Central Slovakia (Stredné Slovensko) is a subdivision of Slovakia as defined by the Nomenclature of Territorial Units for Statistics (NUTS). It is one of the four classified NUTS-2 statistical regions of Slovakia. The region incorporates the central parts of the country, and encompasses an area of 16263 km2. It incorporates two kraje-Žilina, and Banská Bystrica. The region is home to more than 1.3 million inhabitants. Despite being the largest region of Slovakia by area, it is the second least populated after the Bratislava region.

== Classification ==
The country of Slovakia is organized into 12 regions (kraje) for administrative purposes. The Nomenclature of Territorial Units for Statistics (NUTS) organizes the country into four broader level sub-divisions. These are classified as a NUTS-2 statistical regions of Slovakia, and incorporate one or more regions within it.
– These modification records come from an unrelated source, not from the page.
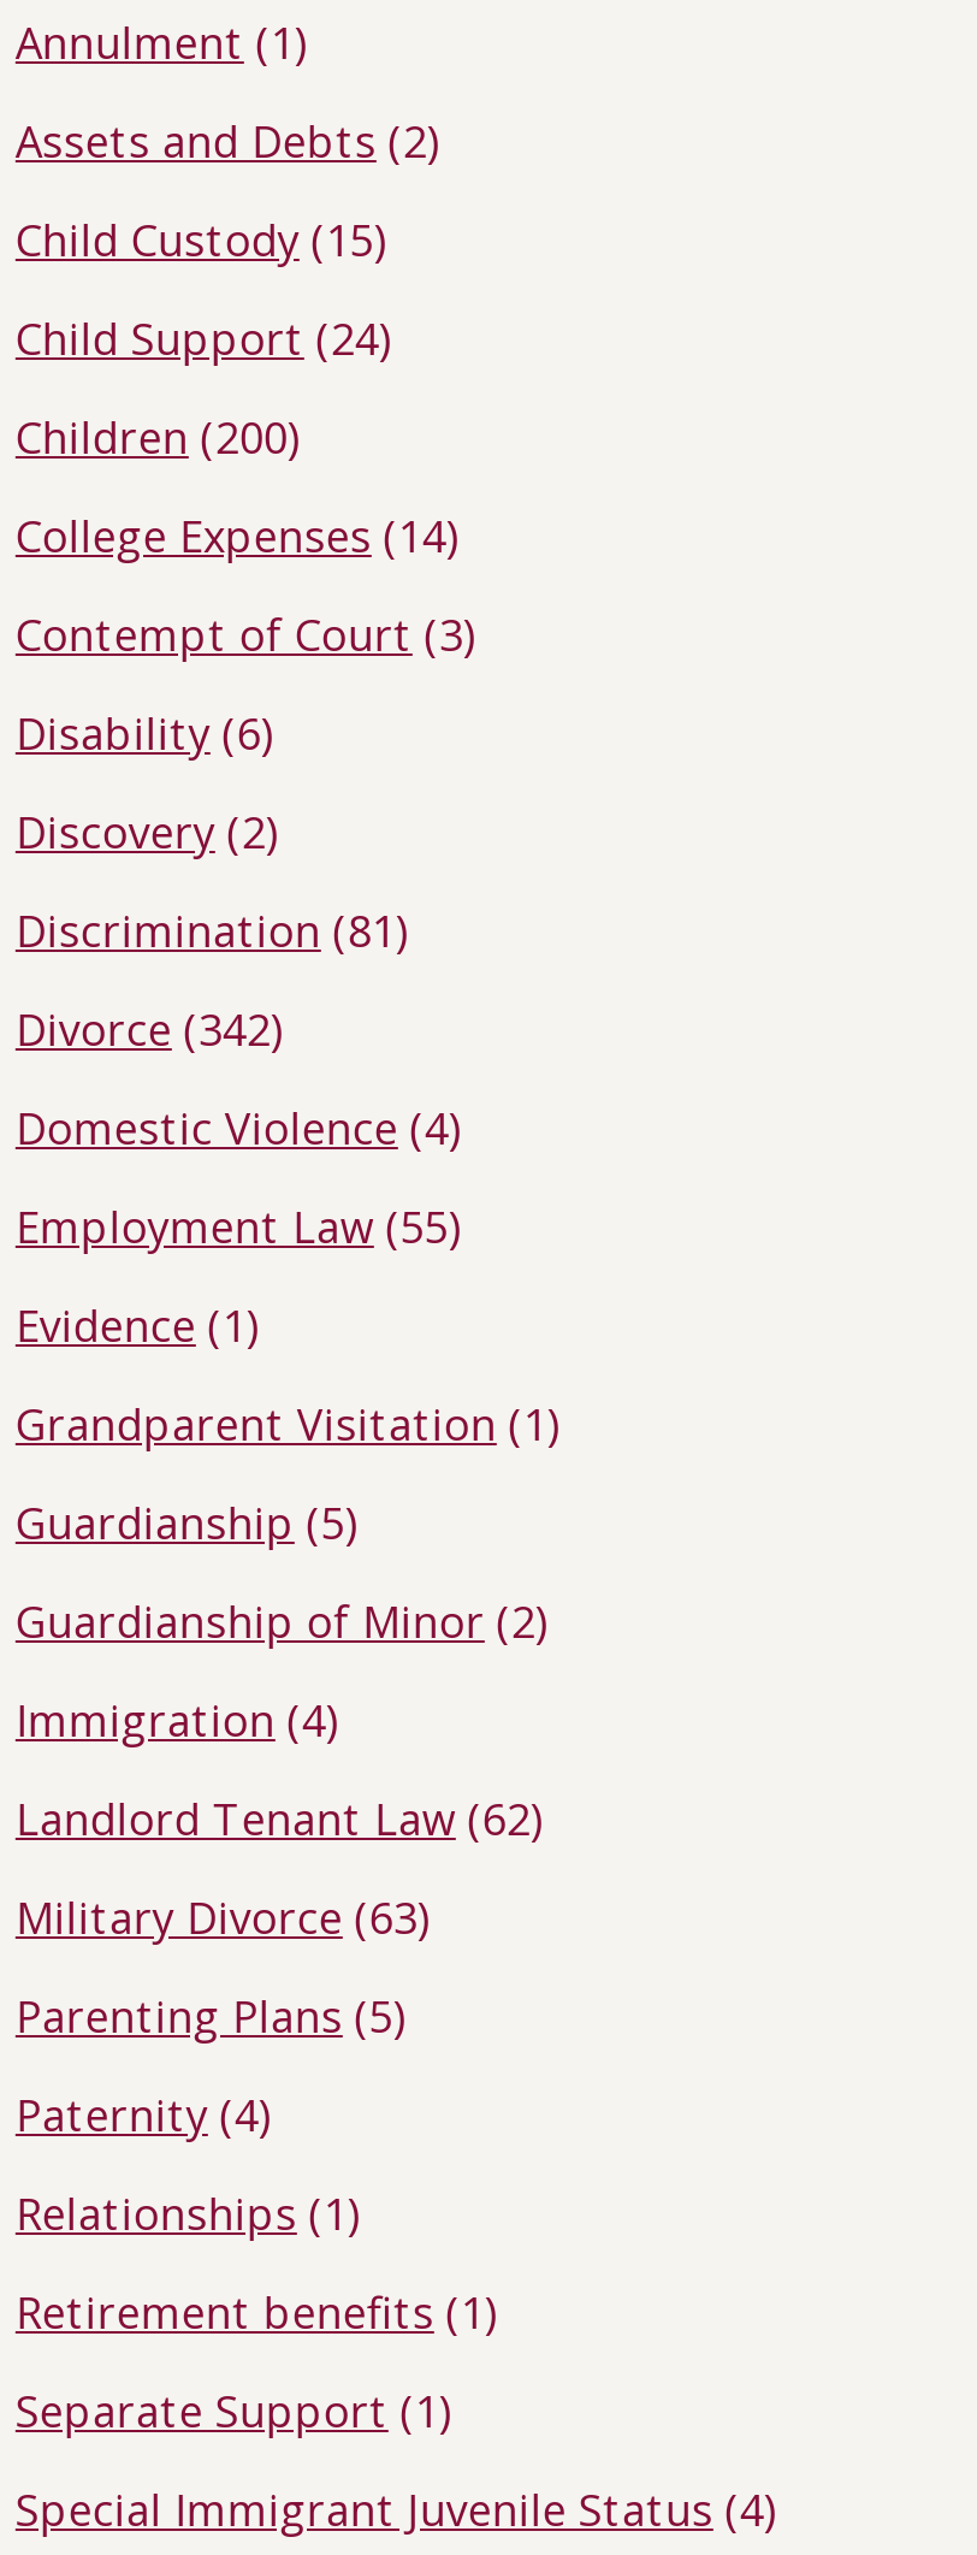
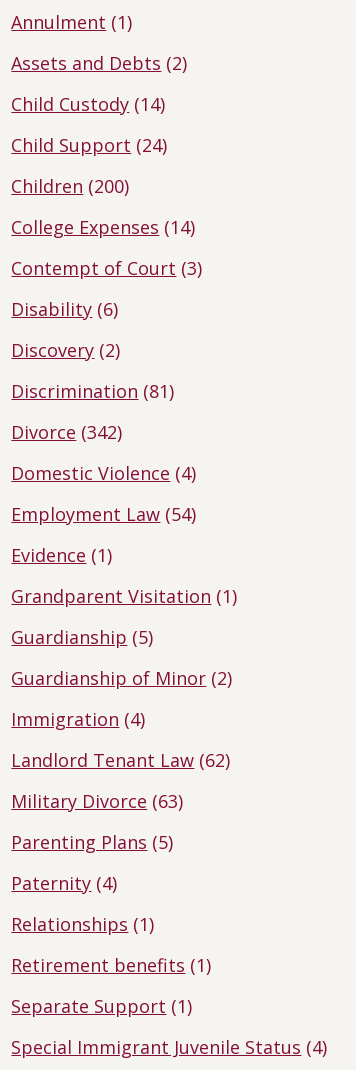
[15,211,386,268] Child Custody (15) -> [11,92,165,116] Child Custody (14)
[15,1197,461,1255] Employment Law (55) -> [11,502,196,526] Employment Law (54)

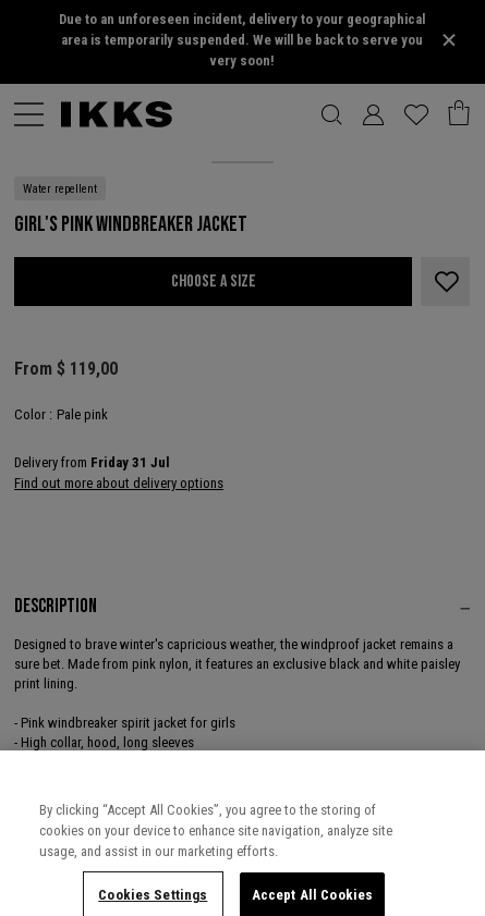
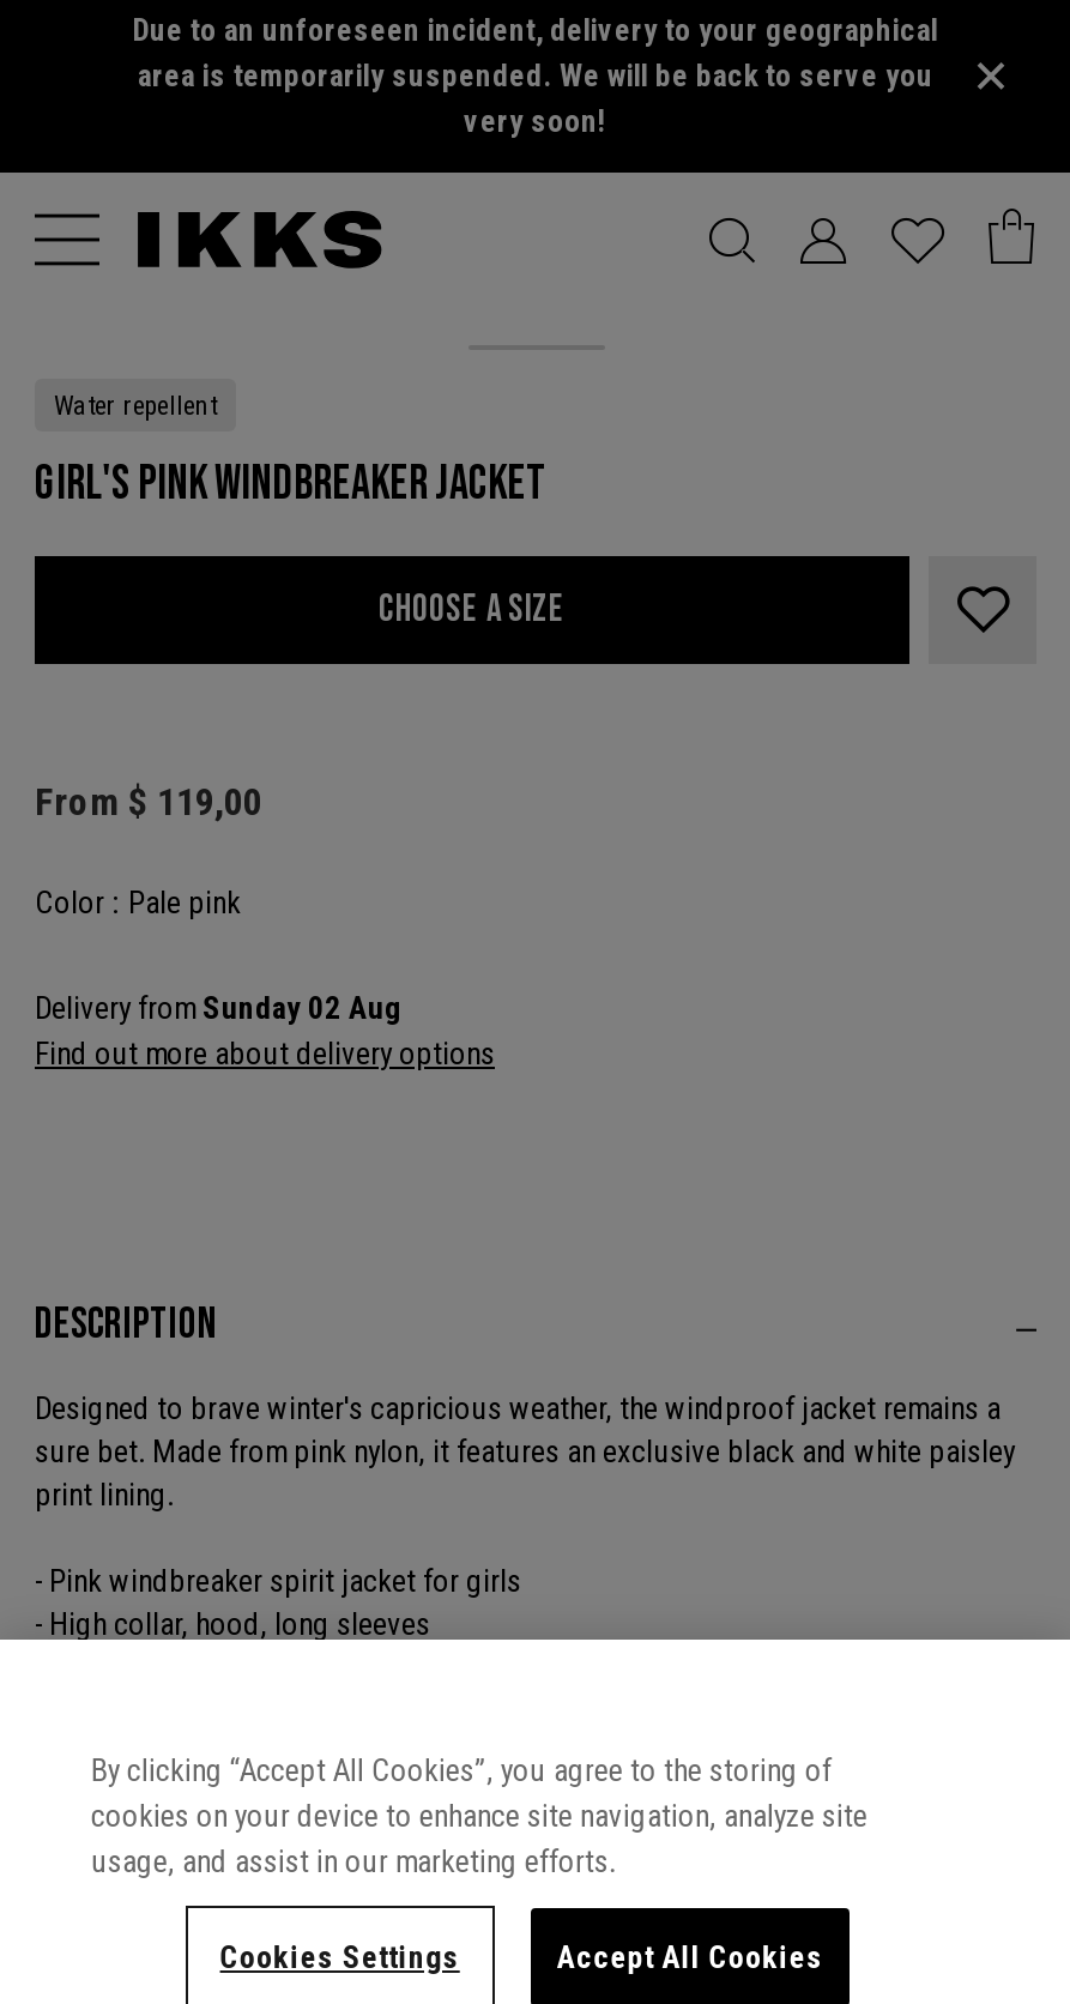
[14,454,170,471] Delivery from Friday 31 Jul -> [35,990,401,1026] Delivery from Sunday 02 Aug

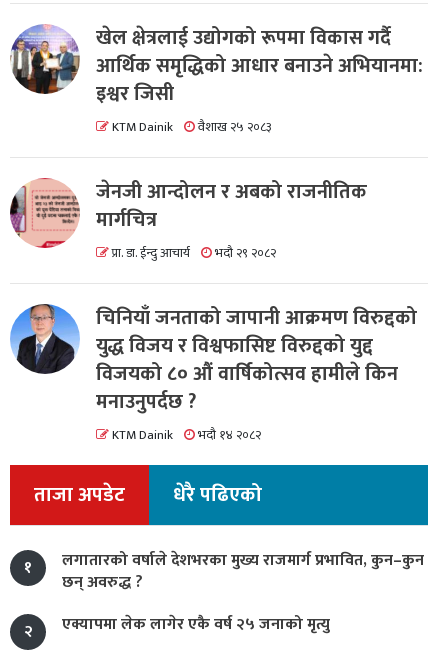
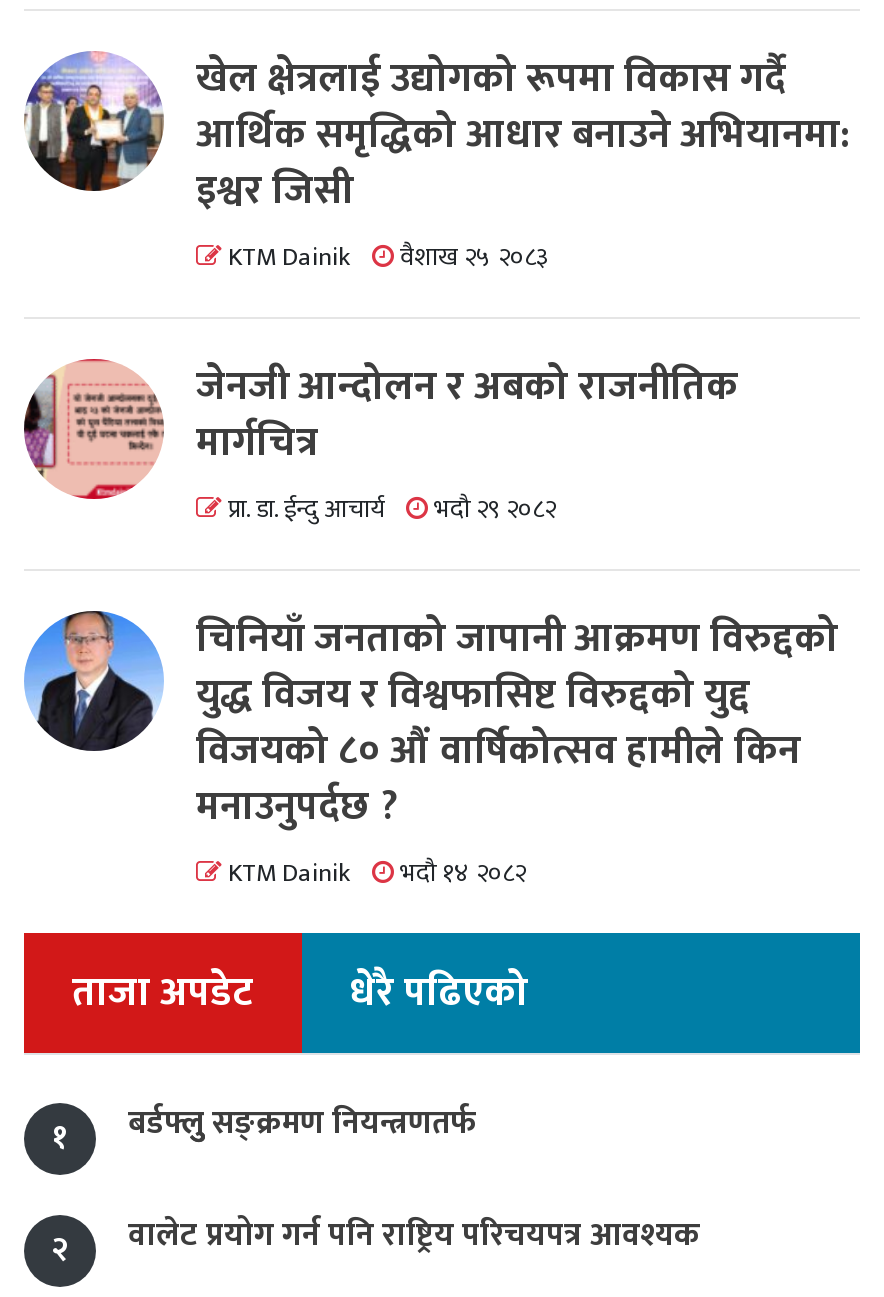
[62,547,424,596] लगातारको वर्षाले देशभरका मुख्य राजमार्ग प्रभावित, कुन–कुन | छन् अवरुद्ध ? -> [128,1096,476,1150] बर्डफ्लुु सङ्क्रमण नियन्त्रणतर्फ
[62,611,330,638] एक्यापमा लेक लागेर एकै वर्ष २५ जनाको मृत्यु -> [128,1208,700,1262] वालेट प्रयोग गर्न पनि राष्ट्रिय परिचयपत्र आवश्यक

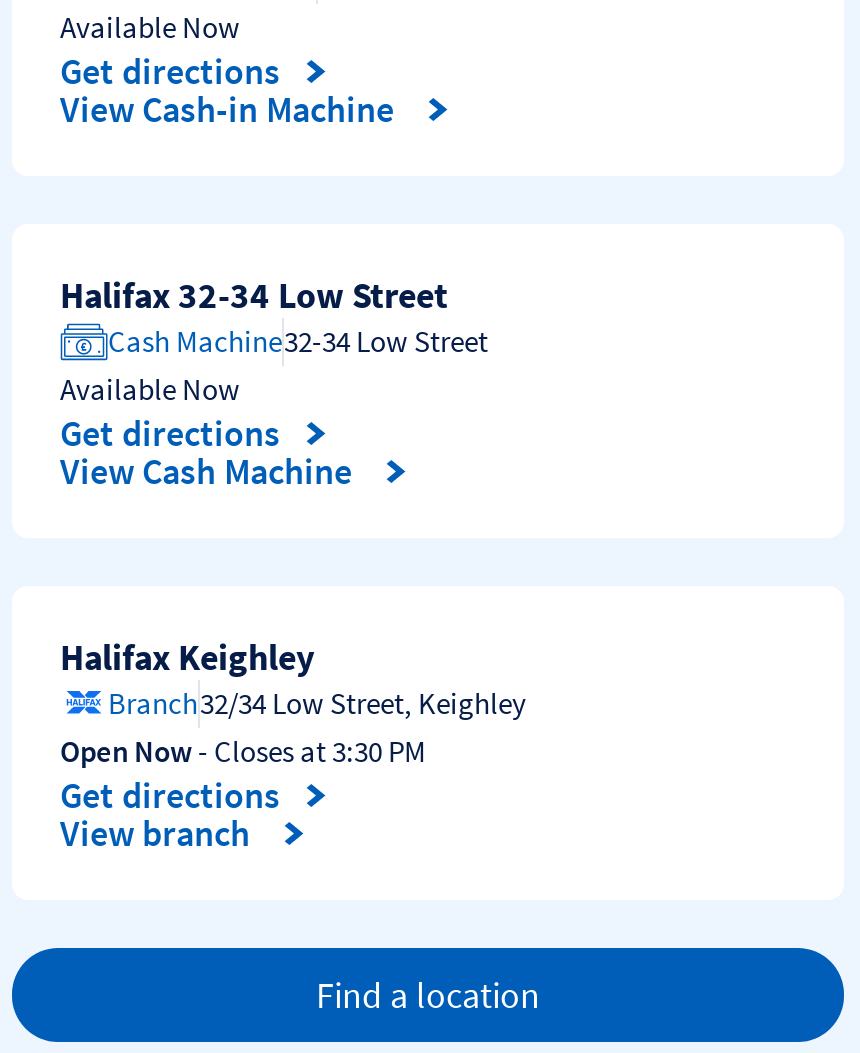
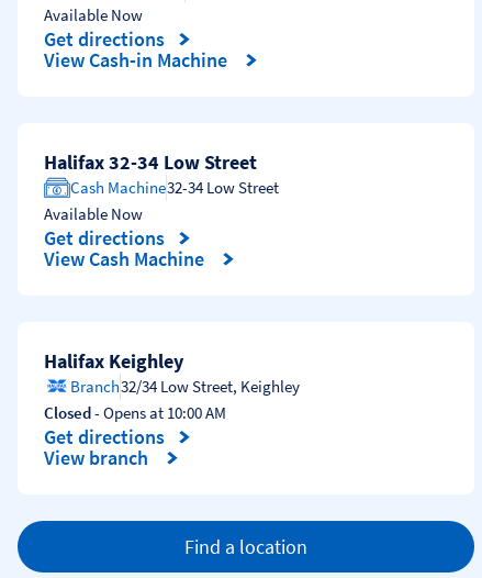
[60,732,426,770] Open Now - Closes at 3:30 PM -> [44,402,226,423] Closed - Opens at 10:00 AM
The regions form the NUTS-3 territorial units under them.

== Geography ==
Central Slovakia incorporates the central parts of the country excluding, encompassing an area of 16263 km2. The region is located in Central Europe, and is completely land locked as Slovakia does not have access to sea. It shares land borders with Czechia and Poland in the north, and Hungary in the south. It is bordered by Western Slovakia on the west, and Eastern Slovakia on the east. Most of the Central Slovakia is dominated by the Western Carpathians mountains.

=== Sub-regions ===
Central Slovakia incorporates incorporates three kraje-kraje-Žilina, and Banská Bystrica.

Sub-divisions
| Name | Official name | NUTS code | Area (km^{2}) | Population (2021) |
|---|---|---|---|---|
| Žilina | Žilinsky kraj | SK031 | 6,801 km^{2} (2,626 sq mi) | 691,613 |
| Banská Bystrica | Banskobystricky kraj | SK032 | 9,454 km^{2} (3,650 sq mi) | 625,601 |
| Central Slovakia | Stredné Slovensko | SK03 | 16,263 km (10,105 mi) | 1,312,714 |

== Demographics ==

Central Slovakia had a population of over 1.3 million in 2024. Despite being the largest region of Slovakia by area, it is the second least populated after the Bratislava region. While the region has a high Human Development Index, and is the second least developed region after Eastern Slovakia. The population of the region has been shrinking since the late 2000s, similar to the other two large regions of Slovakia (Eastern and Western Slovakia). The average of the resident population has been increasing, with increased life expectancy, decreased rate of birth, and exodus of young people to the capital region and abroad.